Flowers.—Umbels three to six flowered, usually three or four together in short axillary or terminal panicles, the peduncles angular. Calyx-tube obconical with one or two angles, tapering into a short pedicel. Operculum usually blunt-pointed, about as long as the calyx-tube. Stamens inflected in the bud, anthers broad, white, opening at the sides, filament at the base, small gland at the top.

Fruit.—Ovoid cylindrical, and 7 mm. in diameter, often with one or two angles, with a darker coloured rim hardly constructed at the orifice, the tips of the valves slightly protruding.

This form is known as “Mountain Ironbark,” “Naked Top Ironbark,” or “Gum Top.”

This description is based on one in Journ. Roy. Soc. N.S.W., xlvii, 80 (1913), but we have acquired additional information concerning it, and it now seems distinct, and therefore a name should be given to it. I have therefore pleasure in bringing Mr. F. M. Bailey's forma decorticans (of E. siderophloia) up to specific rank, if that be admissible. I take the opportunity (in addition to the name of Dr. Bancroft already quoted) of saying how indebted I am to Mr. C. T. White, the Government Botanist of Queensland, for valuable help.

Synonyms.

E. siderophloia Benth. forma decorticans Bailey, in Queensland Agric. Journ., xxvi, 127 (March, 1911).

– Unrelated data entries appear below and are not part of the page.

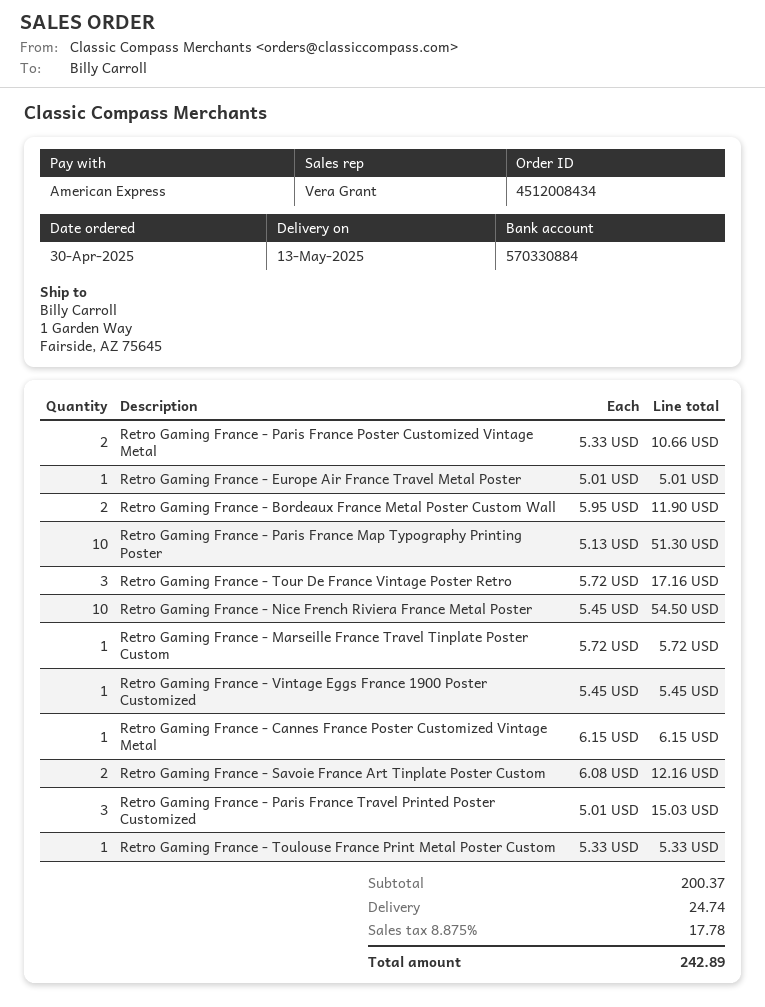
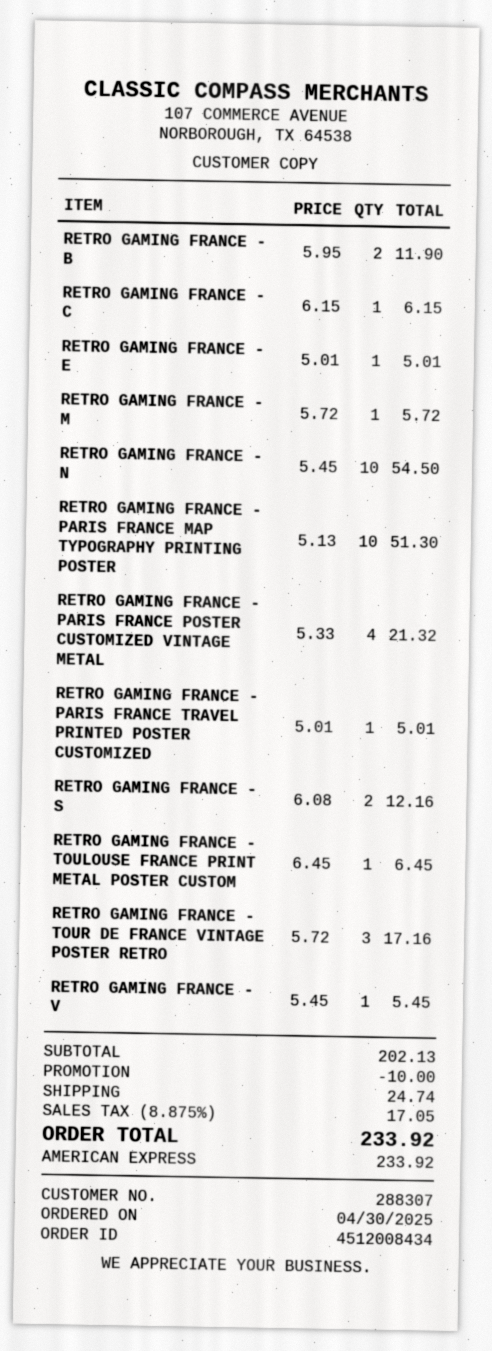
Retro Gaming France - Paris France Poster Customized Vintage Metal: 2 x 5.33 = 10.66 -> 4 x 5.33 = 21.32
Retro Gaming France - Paris France Travel Printed Poster Customized: 3 x 5.01 = 15.03 -> 1 x 5.01 = 5.01
Retro Gaming France - Toulouse France Print Metal Poster Custom: 1 x 5.33 = 5.33 -> 1 x 6.45 = 6.45
subtotal: 200.37 -> 202.13
discount: none -> 10.00
tax: 8.875% = 17.78 -> 8.875% = 17.05
total: 242.89 -> 233.92

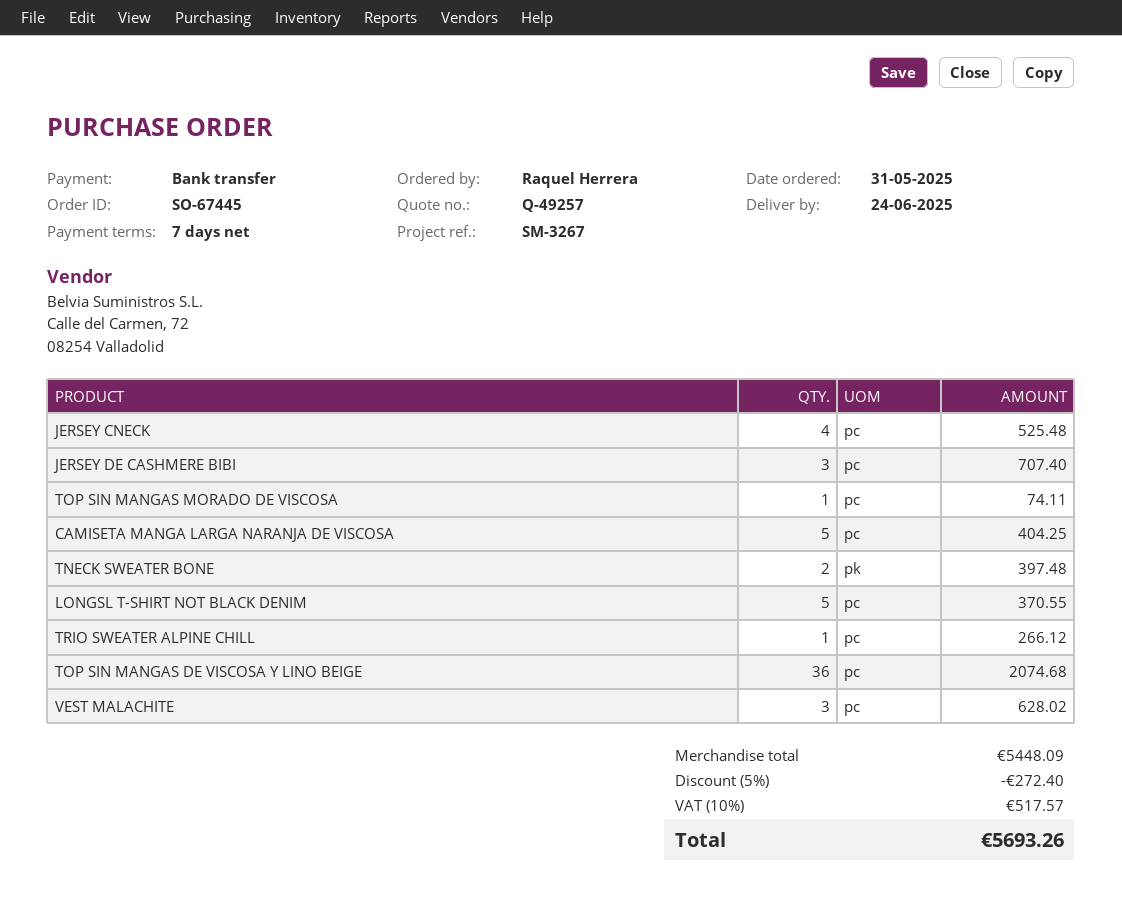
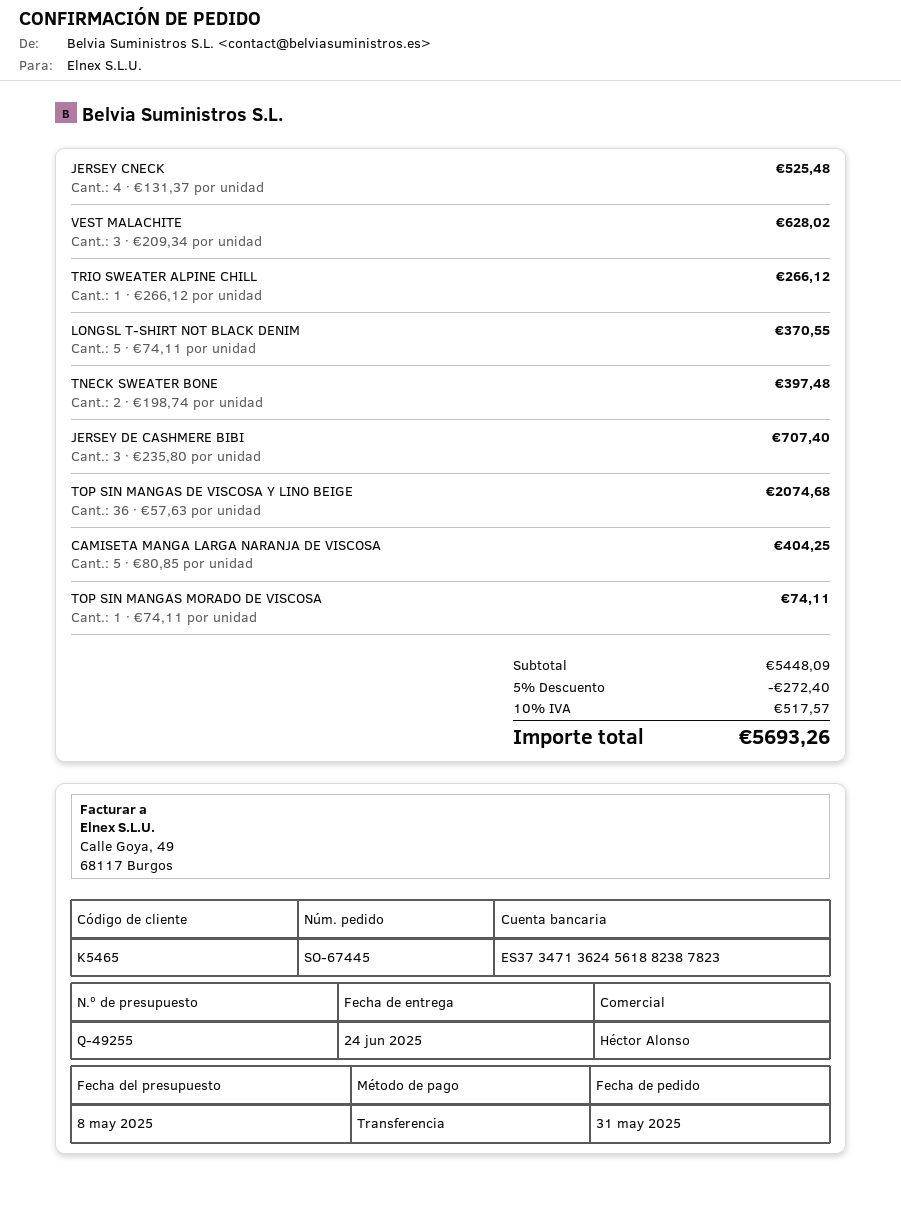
quote number: Q-49257 -> Q-49255

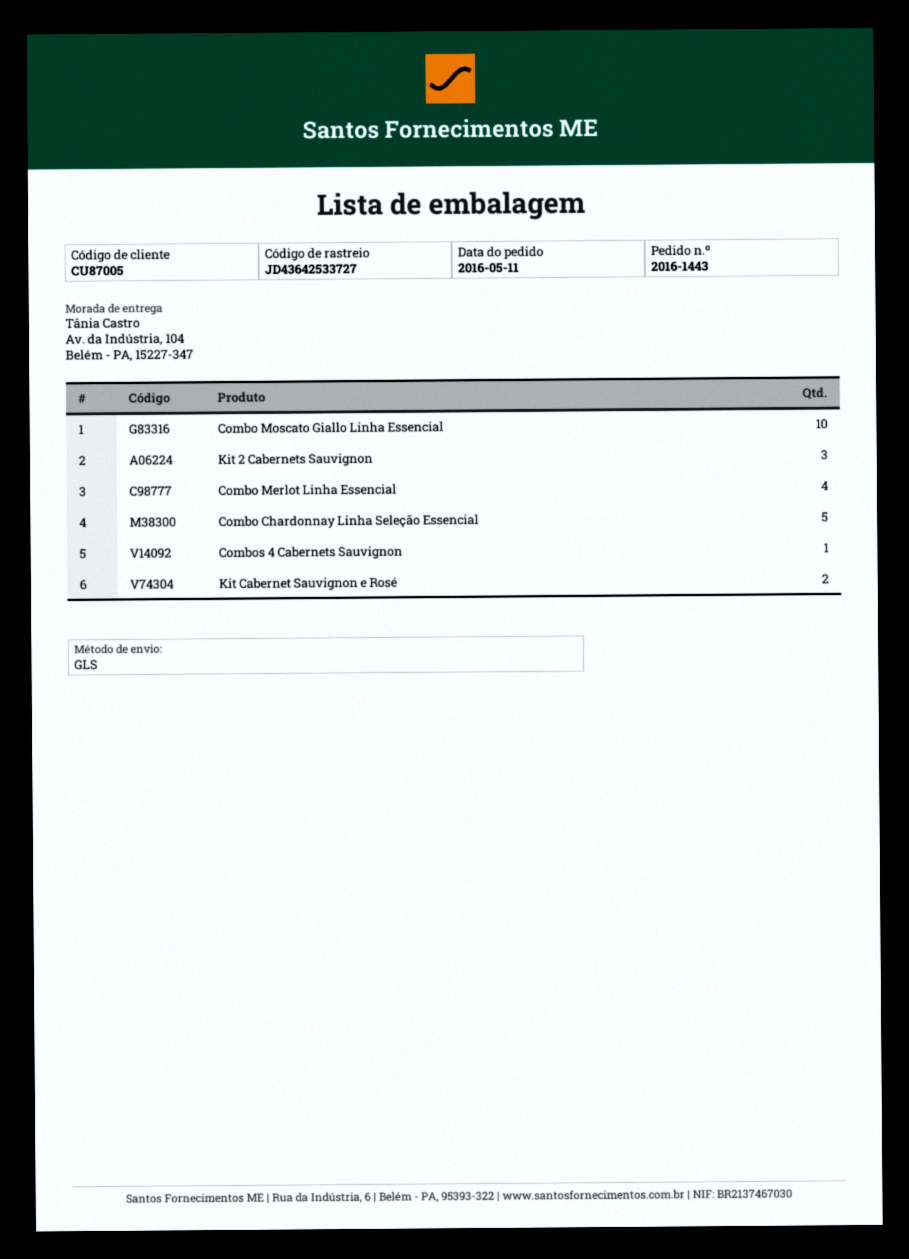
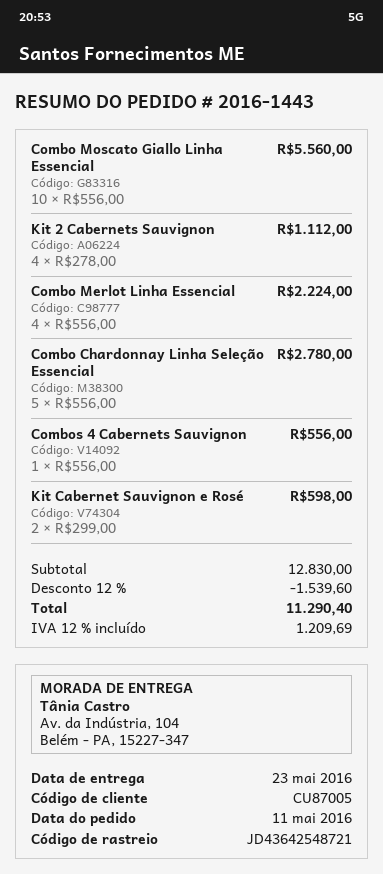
tracking number: JD43642533727 -> JD43642548721
Kit 2 Cabernets Sauvignon: 3 -> 4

“This tree resembles the narrow-leaved forms of the species (siderophloia), differing principally in the bark of the branches, even when as thick as a man's arm, being deciduous.” (Complete original description.)




  ― 232 ―

Range.

So far as we know at present it has only been received from the Burnett River district of Queensland. It was originally sent by Dr. T. L. Bancroft, its discoverer, from Eidsvold, where it occurs on rocky mountainous country, associated with E. siderophloia. Mr. Forest Guard S. J. Higgins (sent by Mr. C. T. White), collected it in the parish of Boondooma, but there is no doubt that, having been confused with other Ironbarks, it has an extensive range.

Affinities.

With E. drepanophylla F.v.M.

In Journ. Roy. Soc. N.S.W., xlvii, 80, I considered E. decorticans to be specifically identical with E. drepanophylla, but additional material has caused me to form a different opinion. Phylogenetically, E. drepanophylla may be looked upon as a coarse form of E. crebra, and most observers do not discriminate between those two species, many of the references to E. crebra including E. drepanophylla. It is possible that E. decorticans has, like E. drepanophylla, evolved from E. crebra. I attach great importance to Dr. Bancroft's observations. He says E. decorticans is a denizen of dry, rocky hillsides, while E. crebra grows on flatter country. E. decorticans has a deciduous bark on the branches, and a poor timber, differing from E. crebra in both these respects.

The anthers of E. decorticans are semi-terminal, or approaching the group provisionally termed Porantheroid; those of E. drepanophylla are small, opening in parallel slits, simulating those of E. crebra.

Partly because of the narrowness of the juvenile leaves (borne out, I may say, in the seedlings), I wrote to Dr. Bancroft about the relation of the new species (decorticans) to the widely diffused E. crebra. He replied: “I am absolutely certain that the sucker leaves are extremely narrow, more so a lot than those of E. crebra. The new species and E. crebra do not grow together.” In another letter he says that they are as narrow as those of E. Seeana Maiden. See fig. 1a, Plate 132, Part xxxii, of the present work.